Jos Buttler’s opportunity to leave a lasting legacy may rest on persuading Ben Stokes to reverse his retirement from the 50-over format
Next year, Jos Buttler has the opportunity to create a dynasty and defend the 50-over World Cup, catapulting his England team alongside the great Australians of the 2000s as the best of all time.
But first, he has to persuade his mate Ben Stokes to reverse his decision to retire from the format. The T20 Word Cup final in Melbourne reaffirmed how England still need Stokes, the cool executioner of a run chase in the tightest of corners.
Stokes retired from 50-over cricket in the summer to protect his body, taking a swipe at the mad schedule in the process, which sees England granted only four days to celebrate this win before starting a pointless one-day series against Australia in Adelaide on Thursday. When he made his decision, it was that time between 50-over World Cups when the format feels irrelevant and stale, the next tournament a speck in the distance. But by this time next year, when the World Cup is underway, the Ashes will be over and with proper workload management, Stokes can still be at his peak.

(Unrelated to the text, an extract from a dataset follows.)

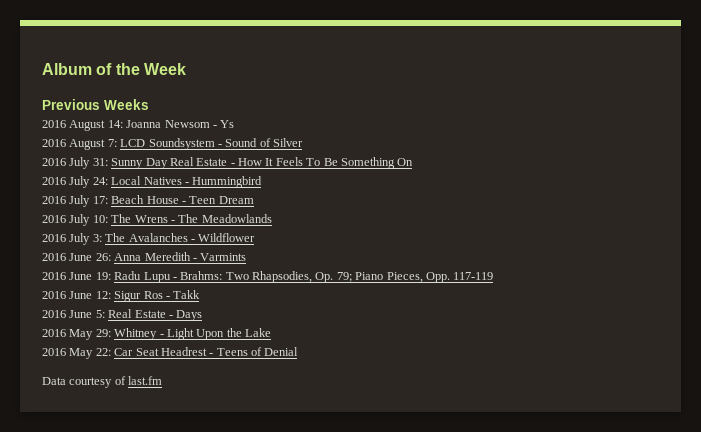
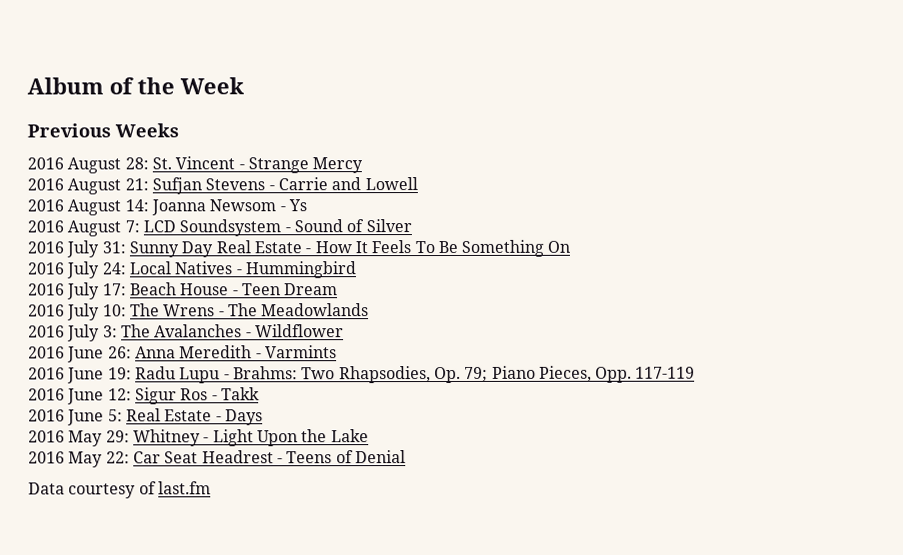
(149, 104) none -> [27,156,364,174] [27,177,418,195] // 2016 August 28: St. Vincent - Strange Mercy // 2016 August 21: Sufjan Stevens - Carrie and Lowell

White-ball cricket between now and September is pretty irrelevant for England. They will take an experimental team to South Africa in January to finish off the Covid shortened tour of 2020, and similar to Bangladesh in March, when the big names will be resting again. Then the Ashes takes precedence but is over by August 1. Stokes can rest from all white-ball cricket until then, take a month off (he seems in no mood to play in the Hundred) and then have a conversation with Buttler and Rob Key, the England team director. Does he fancy one more rodeo?